Porting a Bokeh app to Panel: tell me about all your cool things I should be using

pepijndevos · March 20, 2022, 10:25am

I am writing a Bokeh app for running simulations and browsing/visualizing the results. It works okay, but has a few pain points. I’d love to be sold on the holoviz ecosystem.

The plotting becomes slow at 1M+ points
Not so great support for adding/removing plots
Lack of error reporting
Difficulty applying non-standard style/layout
No good support for a multi-step app
ColumnDataSource doesn’t allow data processing

Here is the source code: Pyttoresque/main.py at main · NyanCAD/Pyttoresque · GitHub
And here is a demo video: https://twitter.com/pepijndevos/status/1496108136725454853

It seems like Datashader is the place to be for plotting big data, but my requirement is that the plot can be zoomed interactively, and that it supports streaming data. I’ve been told hvPlot supports this, but the docs are a bit sparse on the subject. I think I should be able to use streamz and set rasterize=true on hvPlot?

My current architecture uses a Capnproto simulation server that streams data to the client.

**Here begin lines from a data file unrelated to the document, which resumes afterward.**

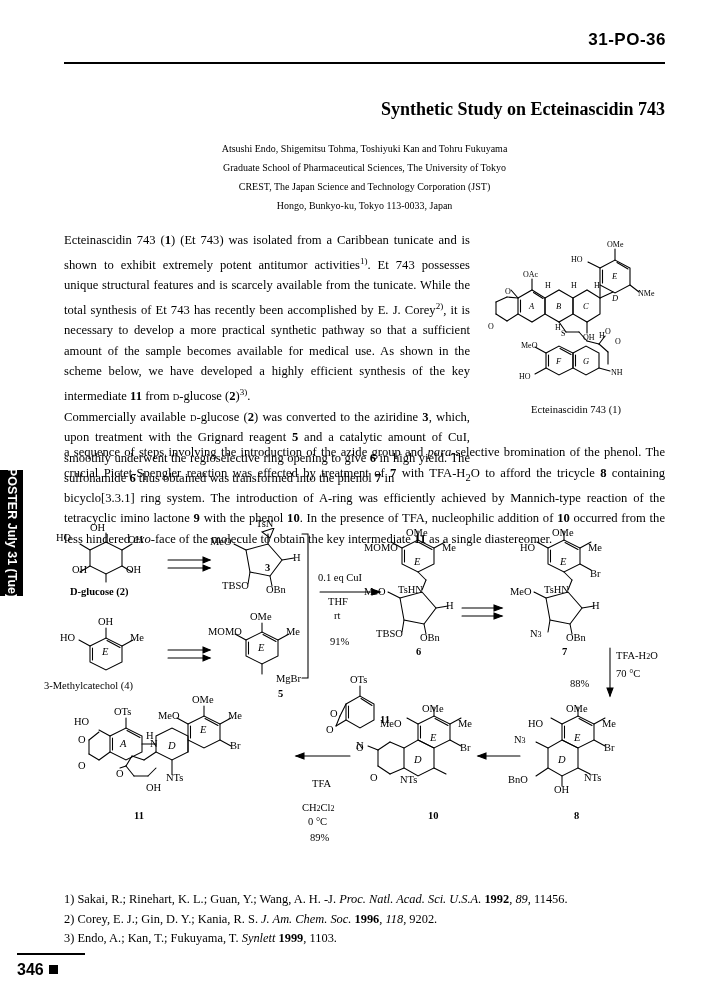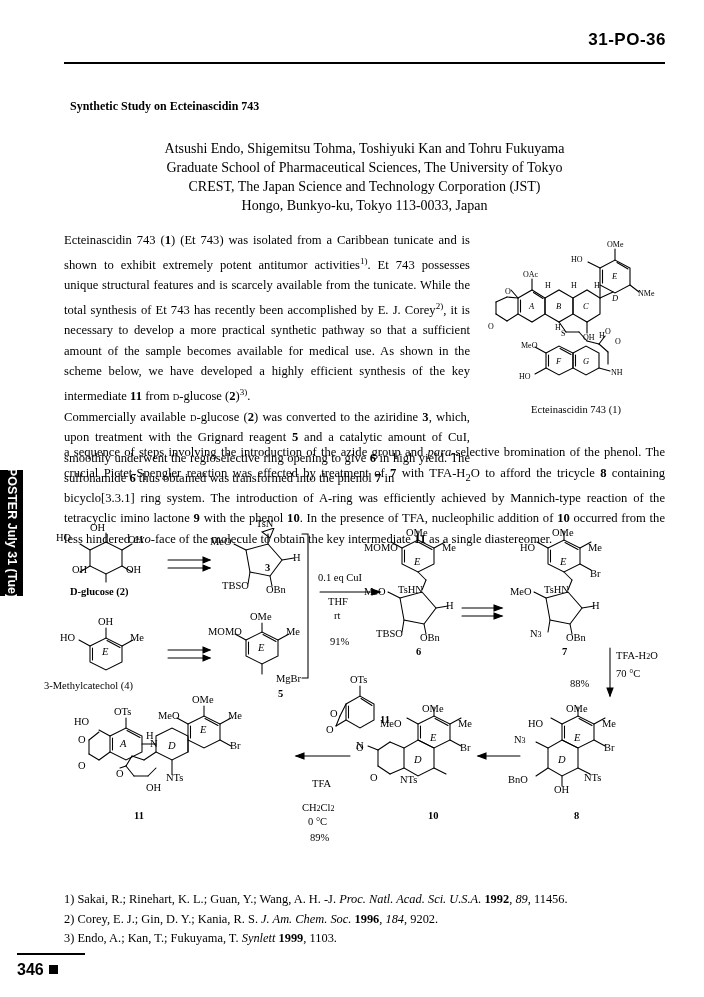"Synthetic Study on Ecteinascidin 743" .title { font-size: 12px -> 18px; left: 70px -> 64px; text-align: left -> right }
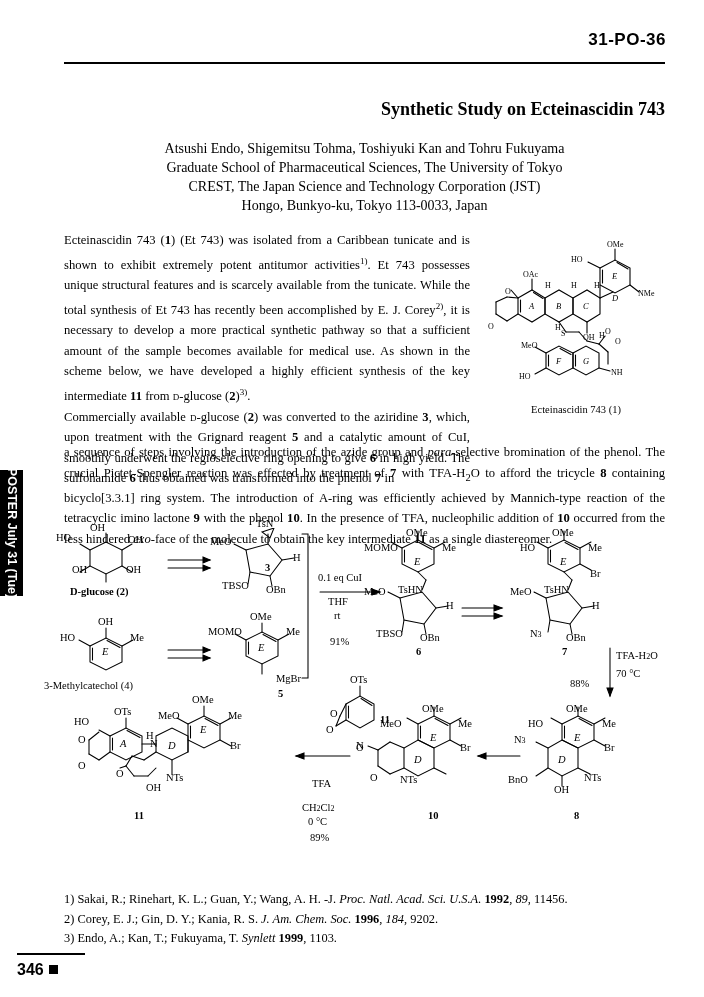"Atsushi Endo, Shigemitsu Tohma," .authors { font-size: 14px -> 10px }
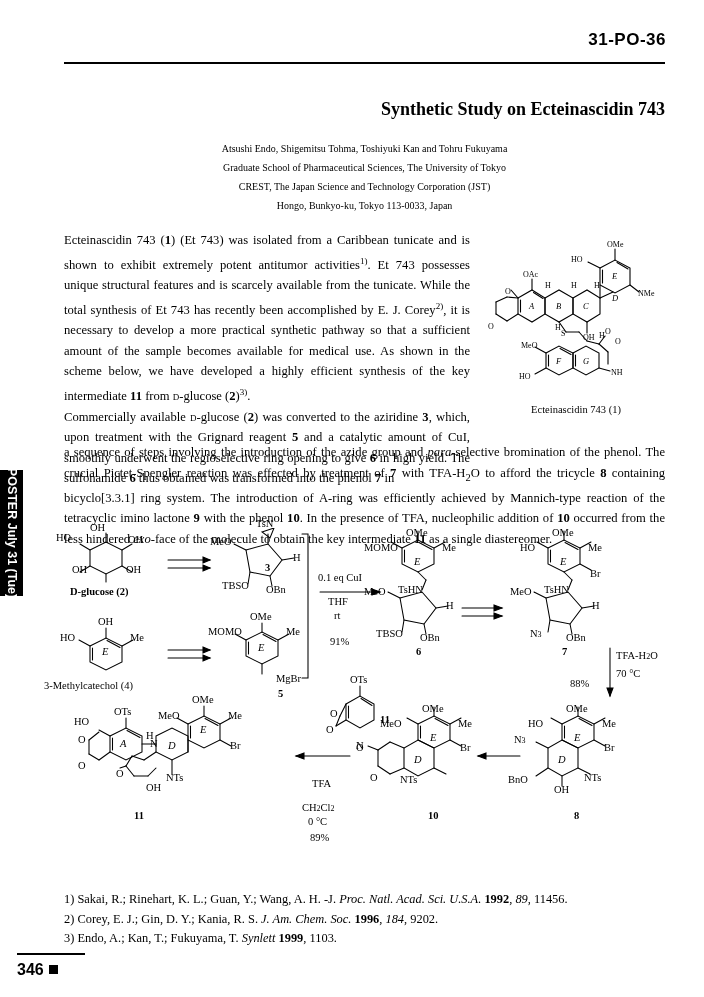"184" i { text: 184 -> 118 }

This is currently using ColumnDataSource, but that’s more of a visulalisation structure. In the end I will want to implement data processing as well. It’s worth noting that the simulation data has a variable timestep, and requires interpolation for many types of processing. If there are cool things I should be doing with interp1d, streamz, dask, hdfs, spark or what have you that will help me stream, process, and plot large datasets, I’d love to hear it.

As you can see in the video my app has a bunch of tabs, two pages, and a lot of traces that can be selected. It was quite a pain to get this to work on Bokeh. If there are things in Panel that make this type of app easier to write, please share. Looking around the docs a bit, it looks like templates and pipelines could be useful, but they don’t quite seem to combine in the way I need. The modal seems neat for error reporting, but the static sidebar doesn’t seem to combine well with tabs/traces and a pipeline. Maybe I should use a heavily customised template and pipeline layout for this? Or something else I’ve missed.

Last question is, how hard is it to port a Bokeh app to Panel? It looks like Panel is based on Bokeh and inherits much of the same column/row/grid and widgets. Anything particular to pay attention to? Maybe I should have used Panel from the start but the docs really did not get across what it has to offer over plain Bokeh.

nghenzi · March 22, 2022, 3:59am

Hi ! great post and work, I will take a look at your AC simulation tool in the weekend, I use ngspice with pyspice and panel to simulate AC circuits, but it does not have an integrated circuit editor as you show in the video.

On your question, all the points you mentioned in the list are solved with panel and datashader. Making a full dashboard is easier with panel, you can integrate matplotlib, plotly,( and a lot of other python tools), the dashboard can be populated dynamically. The templates are a great addition too. If you only need some bokeh plots to be updated with a cds, one can go with bokeh only. However, Panel put on top of bokeh a lot of more packages and tools to make a full-stack dashboard with python comparable to most popular front-end libraries, without touching javascript.

pepijndevos · March 22, 2022, 8:13am

Thanks! I’ve been making large changes to the editor, so I hope by the weekend the simulation tool is maybe back in sync. But if I’m porting it to Panel maybe not.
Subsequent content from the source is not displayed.